Records drawn from a dataset
Start of Block
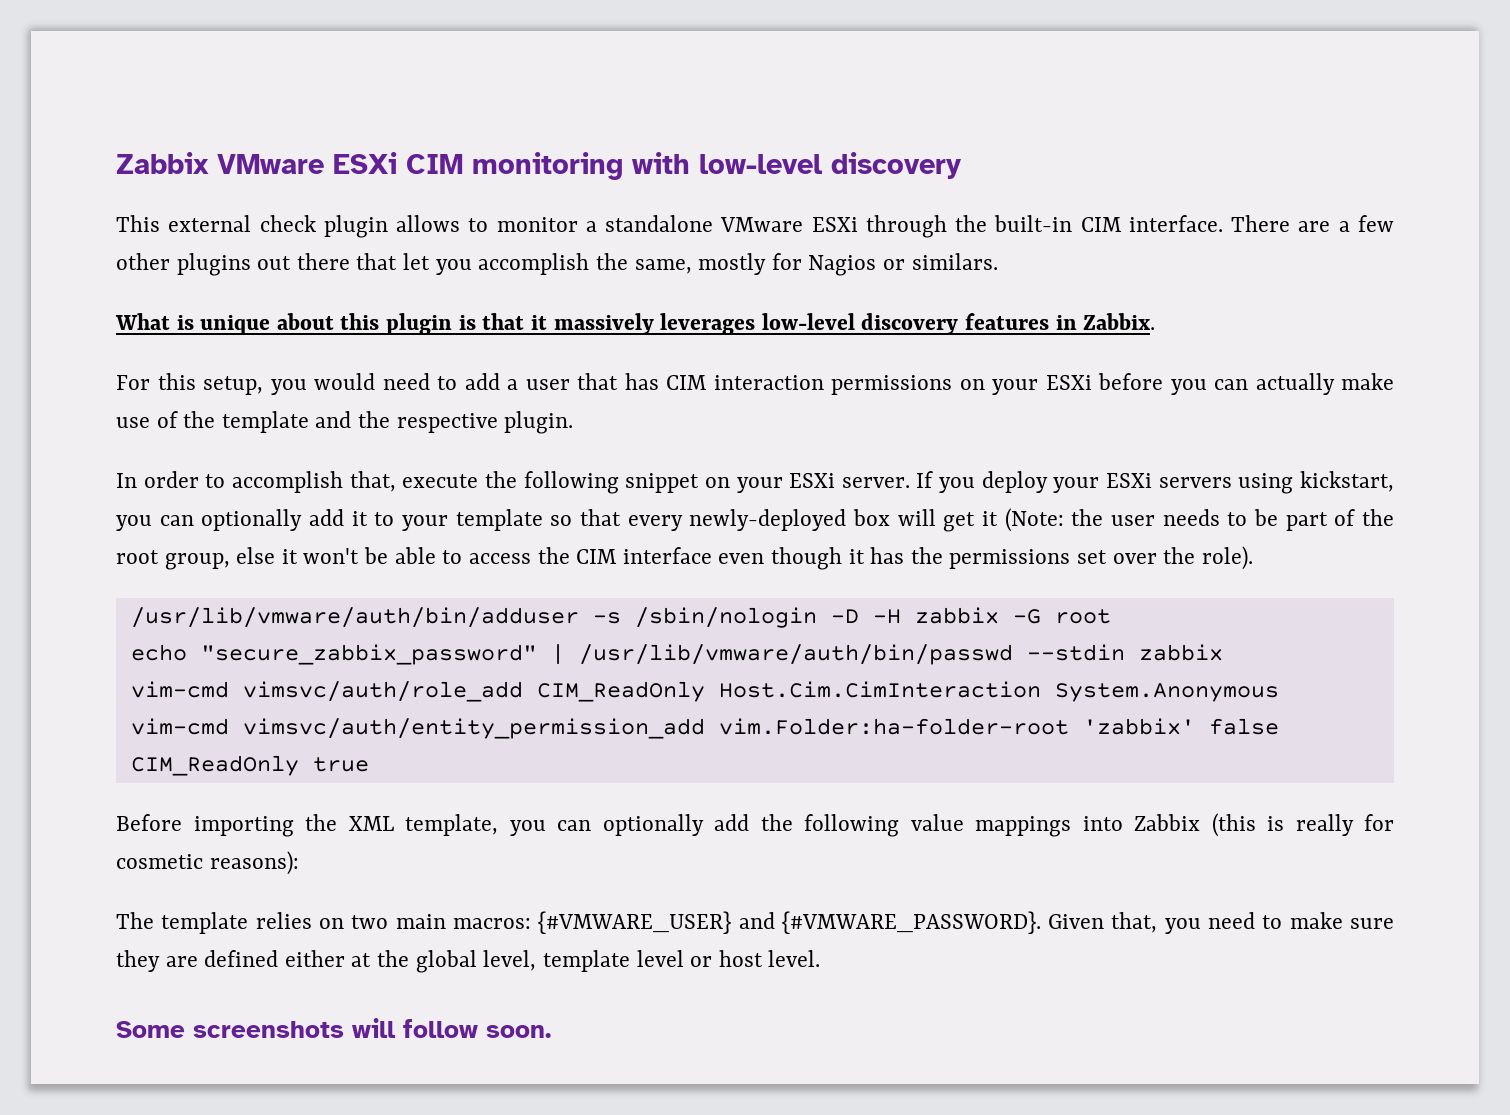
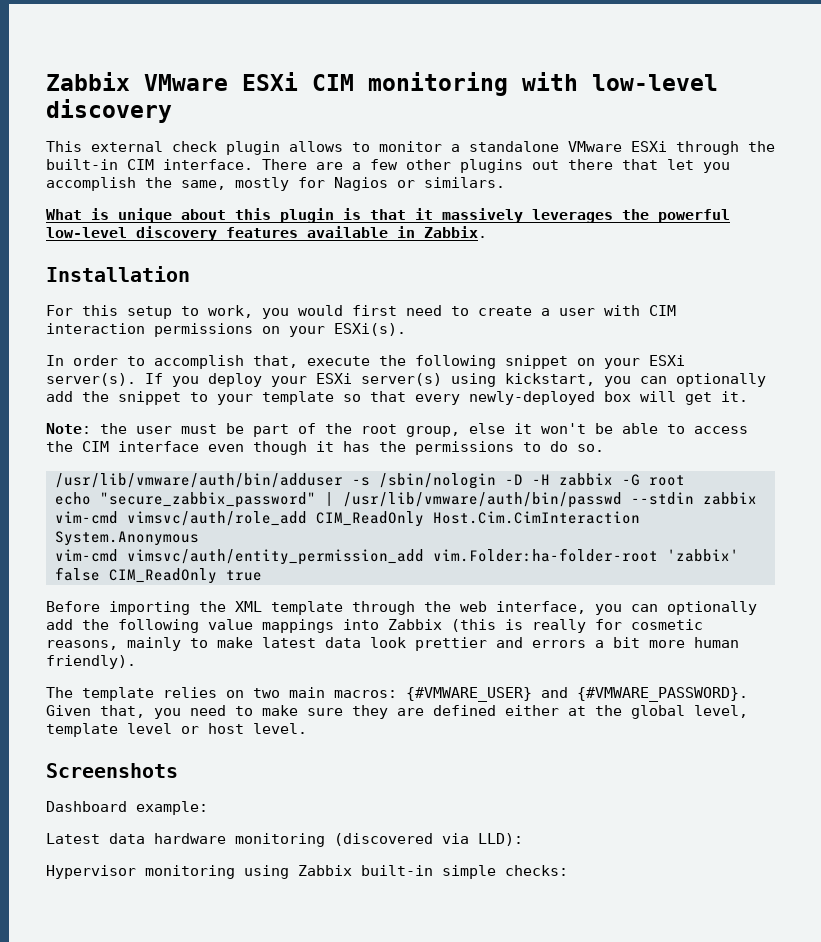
(756, 324) none -> [622,209,730,223] the powerful
(1049, 321) none -> [307,226,388,238] available
(1156, 321) none -> [46,266,190,282] // Installation
[203,376,263,395] setup, -> [127,305,253,319] setup to work,
[382,373,500,390] need to add -> [352,305,532,316] first need to create
[577,373,659,390] that has -> [604,305,640,316] with
[1045,373,1394,395] [116,411,574,434] ESXi before you can actually make use of the template and the respective plugin. -> [334,323,406,336] ESXi(s).
[841,477,910,488] server. -> [46,373,136,386] server(s).
[1158,477,1232,488] servers -> [361,373,442,386] server(s)
[351,511,368,526] it -> [82,391,181,405] the snippet
[981,508,1248,532] it (Note: the user needs to -> [721,391,748,402] [46,423,217,434] it. // Note: the user must
[1077,546,1253,570] set over the role). -> [523,441,604,452] to do so.
[405,814,498,836] template, -> [271,601,586,615] template through the web interface,
[209,851,299,875] reasons): -> [46,637,739,651] [46,655,136,669] reasons, mainly to make latest data look prettier and errors a bit more human friendly).
[116,1018,551,1038] Some screenshots will follow soon. -> [46,763,178,778] [46,801,208,815] [46,833,523,847] [46,865,568,879] Screenshots // Dashboard example: // Latest data hardware monitoring (discovered via LLD): // Hypervisor monitoring using Zabbix built-in simple checks:

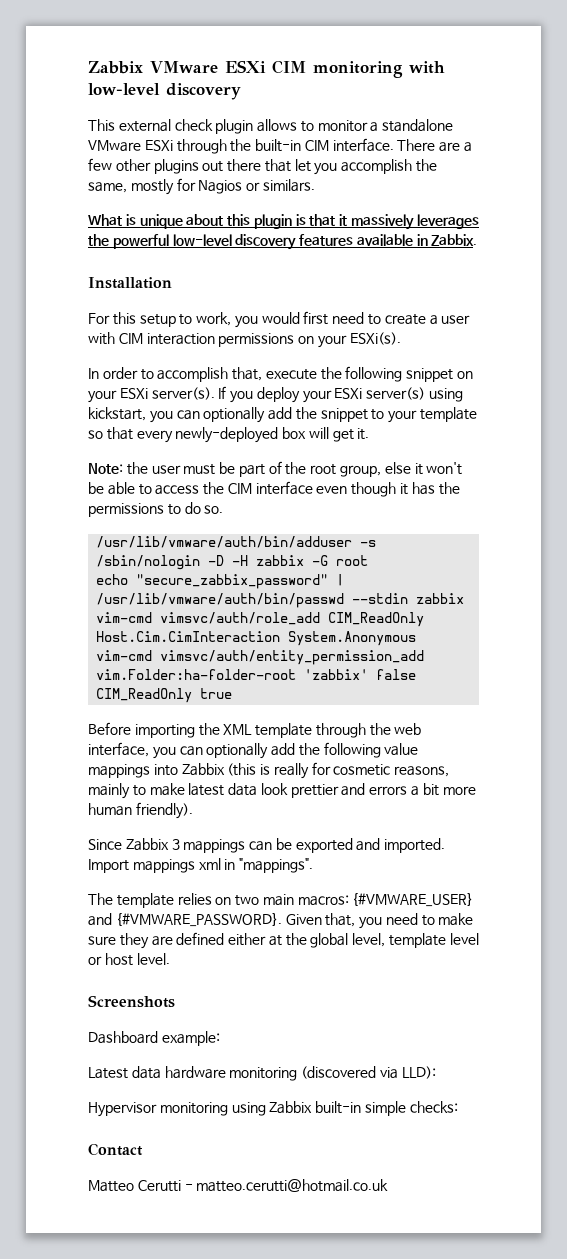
(136, 662) none -> [88,838,446,853] [88,858,314,873] // Since Zabbix 3 mappings can be exported and imported. Import mappings xml in "mappings".
(568, 870) none -> [88,1143,143,1156] [88,1179,389,1192] // Contact // Matteo Cerutti - matteo.cerutti@hotmail.co.uk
End of Block
Restate word for word only the lines from where the entries begin through the one with "[405,814,498,836] template, ->"; omit the pictures.

(756, 324) none -> [622,209,730,223] the powerful
(1049, 321) none -> [307,226,388,238] available
(1156, 321) none -> [46,266,190,282] // Installation
[203,376,263,395] setup, -> [127,305,253,319] setup to work,
[382,373,500,390] need to add -> [352,305,532,316] first need to create
[577,373,659,390] that has -> [604,305,640,316] with
[1045,373,1394,395] [116,411,574,434] ESXi before you can actually make use of the template and the respective plugin. -> [334,323,406,336] ESXi(s).
[841,477,910,488] server. -> [46,373,136,386] server(s).
[1158,477,1232,488] servers -> [361,373,442,386] server(s)
[351,511,368,526] it -> [82,391,181,405] the snippet
[981,508,1248,532] it (Note: the user needs to -> [721,391,748,402] [46,423,217,434] it. // Note: the user must
[1077,546,1253,570] set over the role). -> [523,441,604,452] to do so.
[405,814,498,836] template, -> [271,601,586,615] template through the web interface,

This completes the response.